In February he went through a period of severe nervousness. He blamed it on his worries. He had visited the place where he could get counterfeit papers, had found they were not impossibly expensive although they were not inexpensive, and he was thinking of having a passport and residence certificate made out under his assumed name. When he awoke, hours before he had to, to check the number of bricks in the trucks his muscles were tight, his chest constricted, breathing sometimes painful, and he was uneasy when he dealt with Proshko. Even to ask him the most routine questions troubled the fixer. He was irritable all day and cursed himself for trifling mistakes in his accounts, a matter of a kopek or two. Once, at nightfall, he drove two boys out of the brickyard. He knew them as troublemakers, one a pale-faced pimply boy of about twelve, the other like a peasant with a head of hair like hay, about the same age. They came into the yard after school, in the late afternoon, and pitched balls of clay at each other, broke good bricks, and hooted at the horses in the stable. Yakov had warned them to stay out of the yard. This time he caught sight of them through the shack window. They had sneaked into the yard with their book satchels and threw rocks at the smoke curling up from the kilns. Then they hit the chimneys with pieces of brick. Yakov had rushed out of the shack, warning them to leave, but they wouldn’t move. He ran towards them to scare them. Seeing him coming, the boys hooted, touched their genitals, and clutching their satchels, sped past the supply sheds and scrambled up a pile of broken bricks at the fence. They tossed their book satchels over the fence and hopped over it.
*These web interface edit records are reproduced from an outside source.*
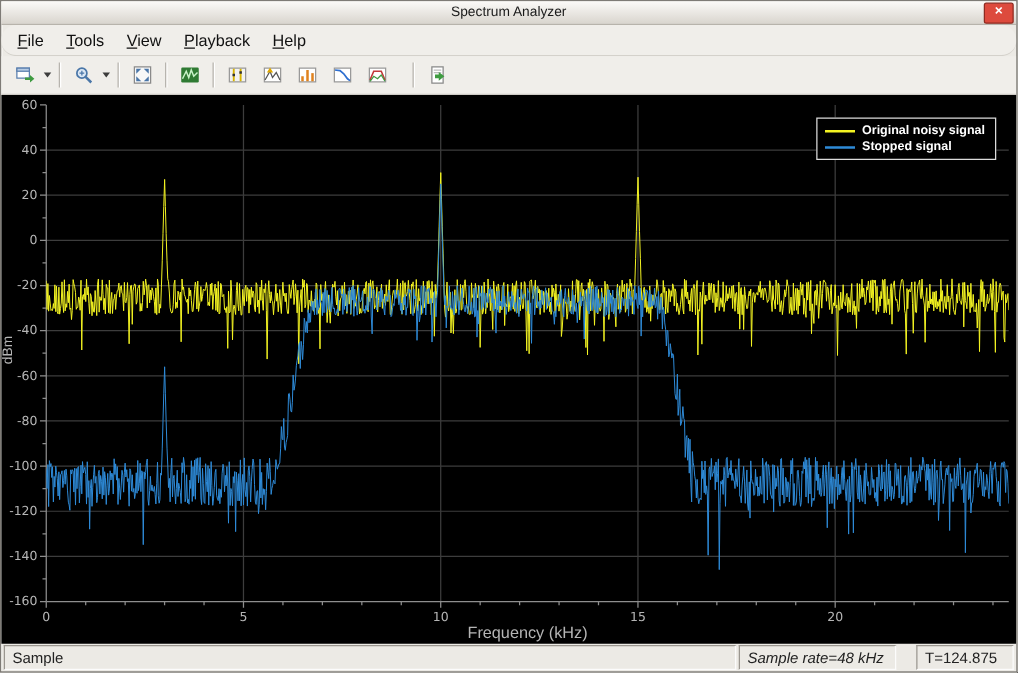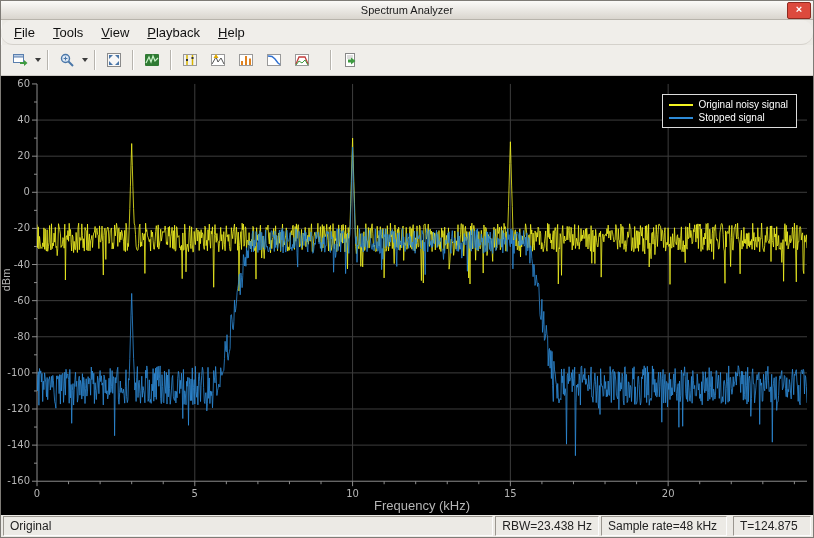--- a/index.html
+++ b/index.html
@@ -40,7 +40,7 @@
     padding:3px 8px 3px 6px;}
   .legend-row{display:flex;align-items:center;height:13px;}
   .swatch{width:24px;height:2px;margin-right:6px;flex:0 0 24px;}
-  .legend-label{color:#fff;font-size:10px;white-space:nowrap;}
+  .legend-label{color:#fff;font-size:10px;white-space:nowrap;font-weight:bold;}
   
   .statusbar{height:22px;flex:0 0 22px;display:flex;align-items:stretch;background:#eceae5;
     padding:1px 2px;box-sizing:border-box;font-size:12px;color:#222;}

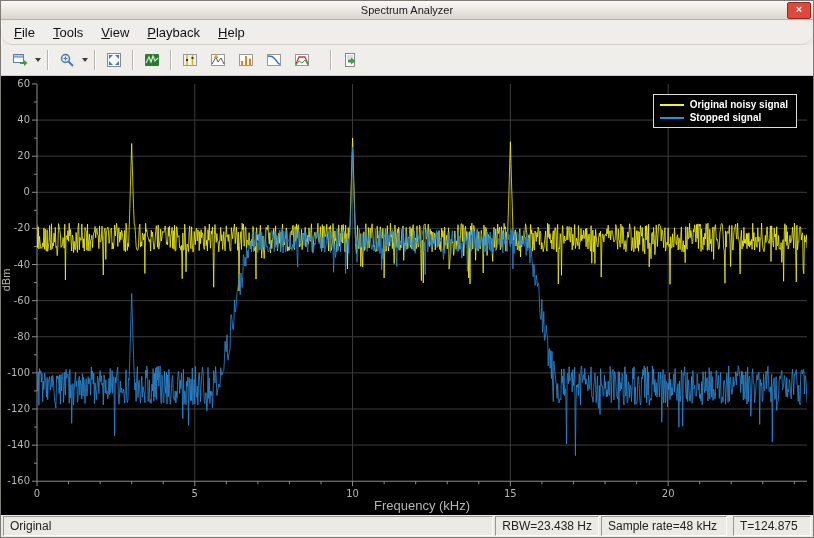--- a/index.html
+++ b/index.html
@@ -270,7 +270,7 @@
   </div>
 
   <div class="statusbar">
-    <div class="status-panel status-left">Original</div>
+    <div class="status-panel status-left">Sample</div>
     <div class="status-panel status-rbw">RBW=23.438 Hz</div>
     <div class="status-panel status-rate">Sample rate=48 kHz</div>
     <div class="status-panel status-time">T=124.875</div>

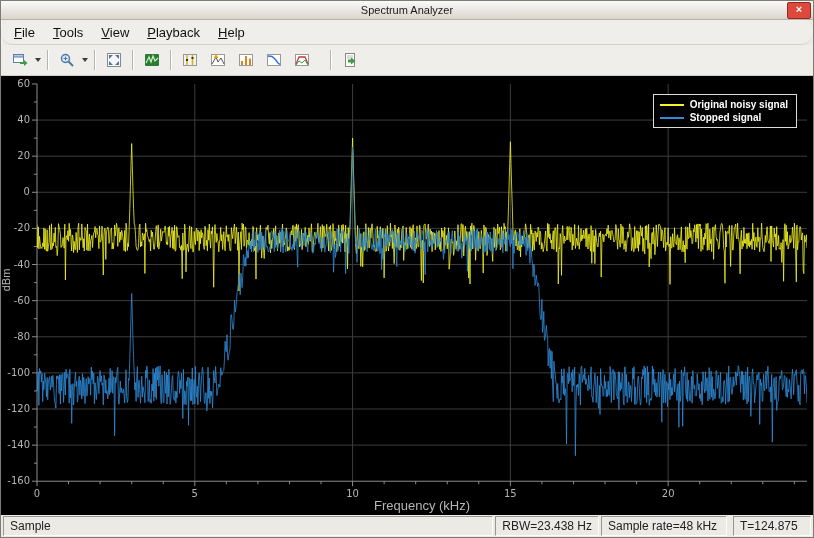--- a/index.html
+++ b/index.html
@@ -271,7 +271,6 @@
 
   <div class="statusbar">
     <div class="status-panel status-left">Sample</div>
-    <div class="status-panel status-rbw">RBW=23.438 Hz</div>
     <div class="status-panel status-rate">Sample rate=48 kHz</div>
     <div class="status-panel status-time">T=124.875</div>
   </div>

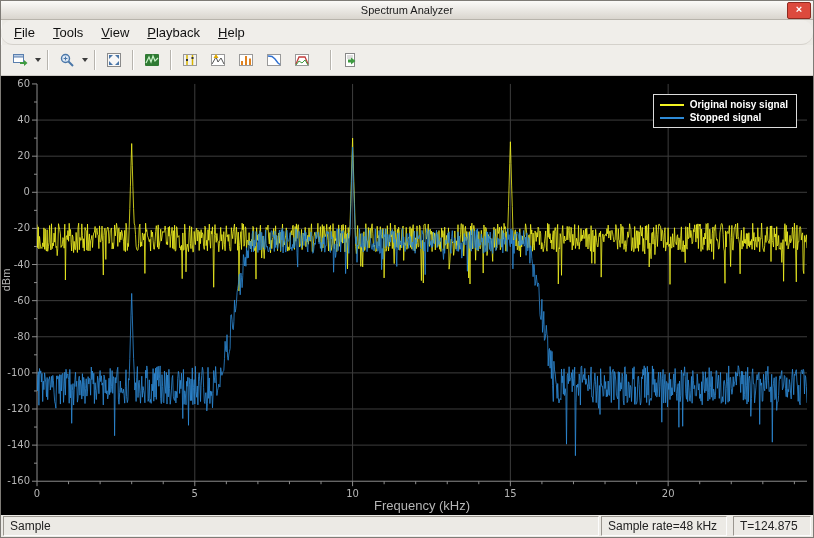--- a/index.html
+++ b/index.html
@@ -48,7 +48,7 @@
     padding:1px 6px;display:flex;align-items:center;white-space:nowrap;box-sizing:border-box;}
   .status-left{flex:1 1 auto;margin-right:2px;}
   .status-rbw{flex:0 0 102px;margin-right:2px;}
-  .status-rate{flex:0 0 126px;margin-right:6px;}
+  .status-rate{flex:0 0 126px;margin-right:16px;font-style:italic;}
   .status-time{flex:0 0 78px;}
 </style>
 </head>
“Little bastards!” Yakov shouted, shaking his fist.

Returning to the shack, he noticed Skobeliev watching him slyly. Then the yardkeeper hurried with his stick to light the gas lamps. After a while they glowed in the dusk like green candles.

Proshko, standing at the door of the cooling shed, had also been looking on. “You run like a ruptured pig, Dologushev.”

The next morning a police inspector visited the fixer to ask if anyone in the brick factory was suspected of political unreliability. The fixer said no one was. The official asked him a few more questions and left. Yakov was not able to concentrate on his reading that night.

Since he was sleeping badly he tried going to bed just after he had eaten. He fell asleep quickly enough but awoke before midnight, totally alert, with a sense of being imperiled. In the dark he feared calamities he only occasionally thought of during the day—the stable in flames, burning down with him in it, bound hand and foot unable to move; and the maddened horses destroying themselves. Or dying of consumption, or syphilis, coughing up or pissing blood. And he dreaded what worried him most—to be unmasked as a hidden Jew. “Gevalt!” he shouted, then listened in fright for sounds in the stable to tell him whether the drivers were there and had heard him cry out. Once he dreamed that Rich-ter, carrying a huge black bag on his back, was following him down the road by the graveyard. When the fixer turned to confront the German and asked him what he was carrying in the bag, the driver winked and said, “You.